Vote Wrapper: Generating MNIST Digits with VAE¶

In this tutorial we show how to wrap a VAE model and train it on MNIST dataset. Here we are using a Vote wrapper.

Step 1: Initial Setup¶

This step is universal and dependant to your specific model and dataset you are using. In this tutorial we are covering the steps needed to create a VAE model and load MNIST dataset.

import torch
import torch.nn as nn
import torch.nn.functional as F
import torch.utils
import torch.distributions
import torchvision
import numpy as np
import matplotlib.pyplot as plt
import tqdm

Note: Edit the line below to match your GPU information

device = "cuda:0" if torch.cuda.is_available() else "cpu"

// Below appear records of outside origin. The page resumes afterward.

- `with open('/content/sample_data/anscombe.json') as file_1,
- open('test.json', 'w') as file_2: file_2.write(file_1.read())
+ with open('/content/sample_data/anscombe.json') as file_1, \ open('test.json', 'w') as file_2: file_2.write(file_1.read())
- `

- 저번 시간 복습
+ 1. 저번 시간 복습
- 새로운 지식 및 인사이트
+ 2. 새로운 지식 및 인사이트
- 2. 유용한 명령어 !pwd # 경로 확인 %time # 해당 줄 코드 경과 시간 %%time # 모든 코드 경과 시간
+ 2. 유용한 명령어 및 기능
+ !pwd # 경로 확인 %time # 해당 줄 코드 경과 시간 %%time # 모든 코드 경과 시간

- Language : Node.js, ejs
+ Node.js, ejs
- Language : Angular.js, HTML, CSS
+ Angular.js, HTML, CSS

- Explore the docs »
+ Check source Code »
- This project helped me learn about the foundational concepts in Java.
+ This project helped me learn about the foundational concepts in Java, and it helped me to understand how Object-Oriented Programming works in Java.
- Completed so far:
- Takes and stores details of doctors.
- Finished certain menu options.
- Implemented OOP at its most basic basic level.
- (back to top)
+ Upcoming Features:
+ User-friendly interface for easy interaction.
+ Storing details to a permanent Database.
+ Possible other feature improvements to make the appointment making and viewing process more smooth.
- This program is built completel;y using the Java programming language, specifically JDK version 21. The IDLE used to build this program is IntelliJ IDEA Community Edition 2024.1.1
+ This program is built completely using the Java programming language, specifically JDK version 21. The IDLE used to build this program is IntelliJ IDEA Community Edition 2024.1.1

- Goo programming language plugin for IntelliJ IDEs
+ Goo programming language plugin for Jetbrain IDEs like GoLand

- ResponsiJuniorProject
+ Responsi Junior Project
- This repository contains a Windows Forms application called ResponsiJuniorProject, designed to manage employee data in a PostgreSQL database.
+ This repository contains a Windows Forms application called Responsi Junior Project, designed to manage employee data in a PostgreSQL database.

Creating the Decoder module.

class Decoder(nn.Module):
    def __init__(self, latent_dims):
        super(Decoder, self).__init__()
        self.lin = nn.Linear(latent_dims, 32 * 7 * 7)
        self.decoder = nn.Sequential(
            nn.ReLU(),
            nn.ConvTranspose2d(32, 16, kernel_size=4, stride=2, padding=1),
            nn.ReLU(),
            nn.ConvTranspose2d(16, 1, kernel_size=4, stride=2, padding=1),
            nn.Sigmoid(),
        )

    def forward(self, z):
        z = self.lin(z)
        z = torch.reshape(z, (z.shape[0], 32, 7, 7))
        return self.decoder(z)

Creating the Encoder module.

class VariationalEncoder(nn.Module):
    def __init__(self, latent_dims):
        super(VariationalEncoder, self).__init__()
        self.encoder = nn.Sequential(
            nn.Conv2d(1, 16, kernel_size=3, stride=2, padding=1),
            nn.ReLU(),
            nn.Conv2d(16, 32, kernel_size=3, stride=2, padding=1),
            nn.ReLU(),
            nn.Flatten(),
        )
        self.fc_mu = nn.Linear(32 * 7 * 7, latent_dims)
        self.fc_sigma = nn.Linear(32 * 7 * 7, latent_dims)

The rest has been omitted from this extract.